Отбрасывание лишнего, само по себе, есть первый крик поэзии — начало преобладания звука над действительностью, сущности над существованием: источник трагедийного сознания. По этой стезе Цветаева прошла дальше всех в русской и, похоже, в мировой литературе. В русской, во всяком случае, она заняла место чрезвычайно отдельное от всех — включая самых замечательных — современников, отгородившись от них стеной, сложенной из отброшенного лишнего. Единственный, кто оказывается с ней рядом — и, прежде всего, именно как прозаик, — это Осип Мандельштам. Параллелизм Цветаевой и Мандельштама как прозаиков и в самом деле замечателен: «Шум времени» и «Египетская марка» могут быть приравнены к «Автобиографической прозе», «Статьи о поэзии» и «Разговор о Данте» — к цветаевским литературным эссе и «Поездка в Армению» и «Четвертая проза» — к «Страницам из дневника». Стилистическое сходство — внесюжетность, ретроспективность, языковая и метафорическая спрессованность — очевидно даже более, чем жанровое, тематическое, хотя Мандельштам и несколько более традиционен.
Было бы, однако, ошибкой объяснять эту стилистическую и жанровую близость сходством биографий двух авторов или общим климатом эпохи. Биографии никогда наперед неизвестны, так же как «климат» и «эпоха» — понятия сугубо периодические. Основным элементом сходства прозаических произведений Цветаевой и Мандельштама является их чисто лингвистическая перенасыщенность, воспринимаемая как перенасыщенность эмоциональная, нередко таковую отражающая.

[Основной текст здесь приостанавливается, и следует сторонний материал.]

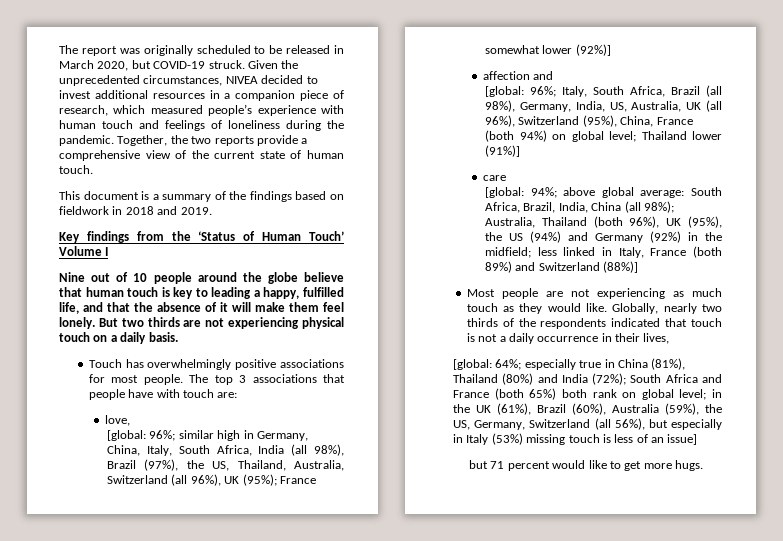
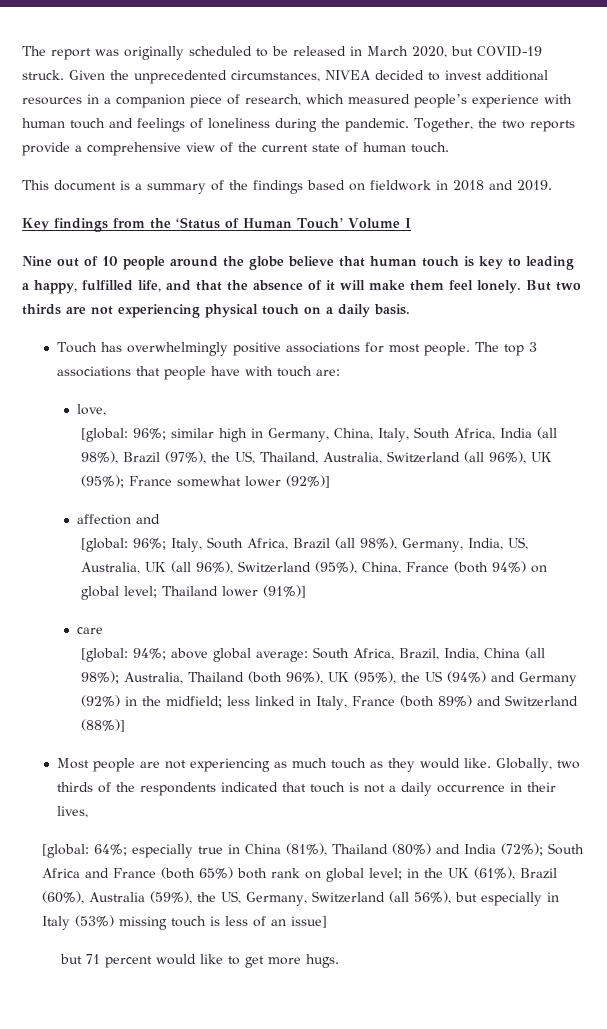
- Globally, nearly two thirds of the respondents indicated that touch is not a daily occurrence in their lives,
+ Globally, two thirds of the respondents indicated that touch is not a daily occurrence in their lives,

По «густоте» письма, по образной плотности, по динамике фразы они настолько близки, что можно заподозрить если не кровные узы, то кружковщину, принадлежность к общему -изму. Но если Мандельштам и был акмеистом, Цветаева никогда ни к какой группе не принадлежала, и даже наиболее отважные из ее критиков не сподобились нацепить на нее ярлык. Разгадка сходства Цветаевой и Мандельштама в прозе находится там же, где находится причина их различия как поэтов: в их отношении к языку, точнее — в степенях их зависимости от оного.
Поэзия это не «лучшие слова в лучшем порядке»[101], это — высшая форма существования языка. Чисто технически, конечно, она сводится к размещению слов с наибольшим удельным весом в наиболее эффективной и внешне неизбежной последовательности. В идеале же — это именно отрицание языком своей массы и законов тяготения, это устремление языка вверх — или в сторону — к тому началу, в котором было Слово. Во всяком случае, это — движение языка в до(над)жанровые области, т. е. в те сферы, откуда он взялся. Кажущиеся наиболее искусственными формы организации поэтической речи — терцины, секстины, децимы и т. п. — на самом деле всего лишь естественная многократная, со всеми подробностями, разработка воспоследовавшего за начальным Словом эха. Поэтому Мандельштам, как поэт внешне более формальный, чем Цветаева, нуждался в избавляющей его от эха, от власти повторного звука, прозе ничуть не меньше, чем она с ее внестрофическим — вообще внестиховым — мышлением, чья главная сила в придаточном предложении, в корневой диалектике.